The key to better schools, therefore, is institutional reform. What we propose is a new system of public education that eliminates most political and bureaucratic control over the schools and relies instead on indirect control through markets and parental choice. These new institutions naturally function to promote and nurture the kinds of effective schools that reformers have wanted all along.

Generally speaking, effective schools -- public or private -- are those that have strong leadership, clear and ambitious goals, strong academic programs, teacher professionalism, shared influence and staff harmony.

How do these kinds of schools develop and take root? Our own perspective dovetails with a central theme of educational analysis and criticism: the dysfunctions of bureaucracy, the value of autonomy, and the inherent tension between the two in American public education. Bureaucracy imposes goals, structures and requirements. It tells principals and teachers what to do and how to do it -- denying them the discretion they need to exercise their expertise and professional judgment and the flexibility they need to develop and operate as teams. The key to effective education rests with unleashing the productive potential already present in the schools and their personnel. As our study of 500 public and private American high schools documents, the freer schools are from external control the more likely they are to have effective organizations.

People who make decisions about education would behave differently if their institutions were different. The most relevant and telling comparison is to markets, since it is through democratic control and markets that American society makes most of its choices on matters of public importance, including education. Public schools are subject to direct control through politics. But not all schools are controlled in this way. Private schools -- representing about a fourth of all schools -- are subject to indirect control through markets.

Our analysis suggests that the difference is considerable and that it arises from the most fundamental properties that distinguish the two systems. A market system is not built to enable the imposition of higher-order values on the schools, nor is it driven by a democratic struggle to exercise public authority. Instead, the authority to make educational choices is radically decentralized to those most immediately involved. Schools compete for the support of parents and students, and parents and students are free to choose among schools. The system is built on decentralization, competition and choice.

Given the bottom-heavy technology of education, schools that seek to please their clients tend to favor decentralized forms of organization that take full advantage of strong leadership, teacher professionalism, discretionary judgment, informal cooperation and teams. They must also ensure that they provide the kinds of services parents and students want and that they have the capacity to cater to and adjust to their clients' specialized needs and interests.

Schools that operate in an environment of competition and choice thus have strong incentives to move toward the kinds of "effective-school" organizations that academics and reformers would like to impose on the public schools. Of course, not all schools in the market will respond equally well to these incentives. But those that falter will find it more difficult to attract support, and they will tend to be weeded out in favor of schools that are better organized. This process of natural selection complements the incentives of the marketplace in propelling and supporting a population of autonomous, effectively organized schools.

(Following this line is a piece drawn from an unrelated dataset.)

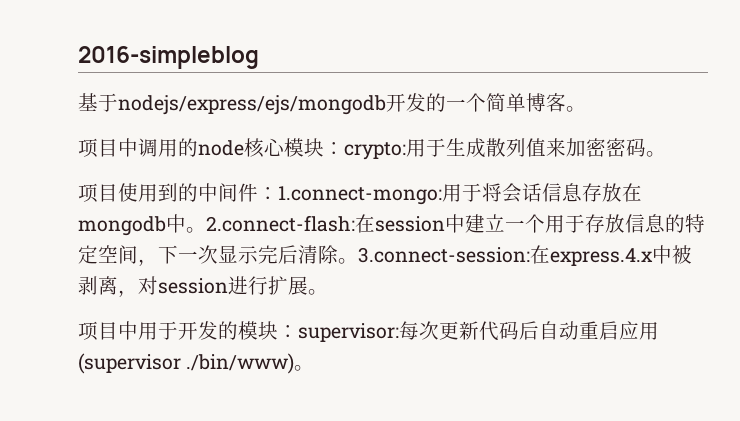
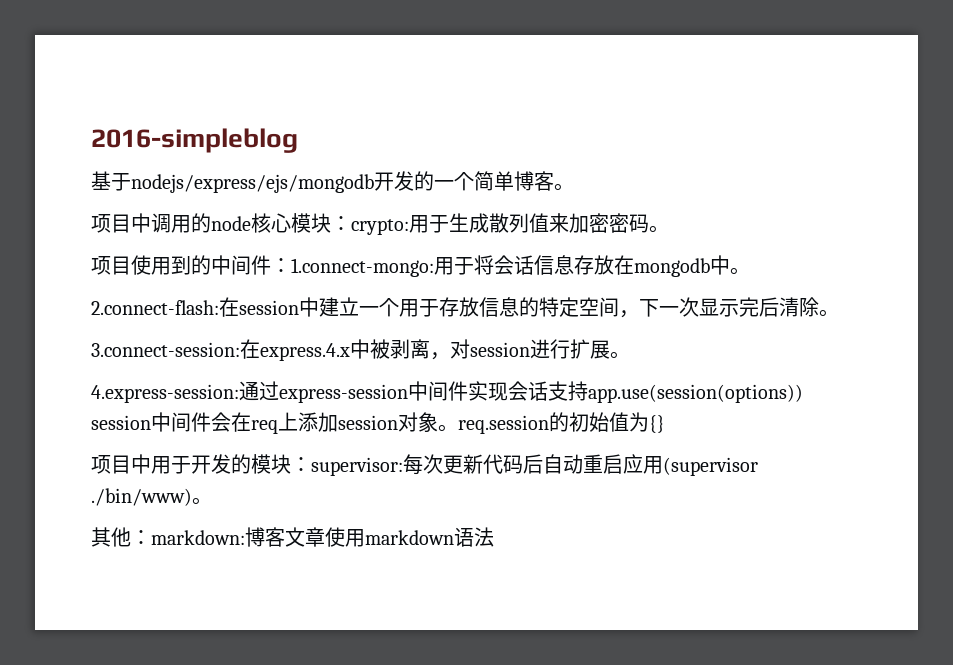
(206, 230) none -> (750, 271) //
(358, 261) none -> (839, 313) //
(328, 292) none -> [91,381,803,403] [91,412,665,434] // 4.express-session:通过express-session中间件实现会话支持app.use(session(options)) session中间件会在req上添加session对象。req.session的初始值为{}
(315, 368) none -> [91,527,494,547] // 其他：markdown:博客文章使用markdown语法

Our guiding principle in the design of a choice system is this: Public authority must be put to use in creating a system that is almost entirely beyond the reach of public authority. Because states have primary responsibility for American public education, we think the best way to achieve significant, enduring reform is for states to take the initiative in withdrawing authority from existing institutions and vesting it directly in the schools, parents and students. This restructuring cannot be construed as an exercise in delegation. As long as authority remains "available" at higher levels within state government, it will eventually be used to control the schools. As far as possible, all higher-level authority must be eliminated.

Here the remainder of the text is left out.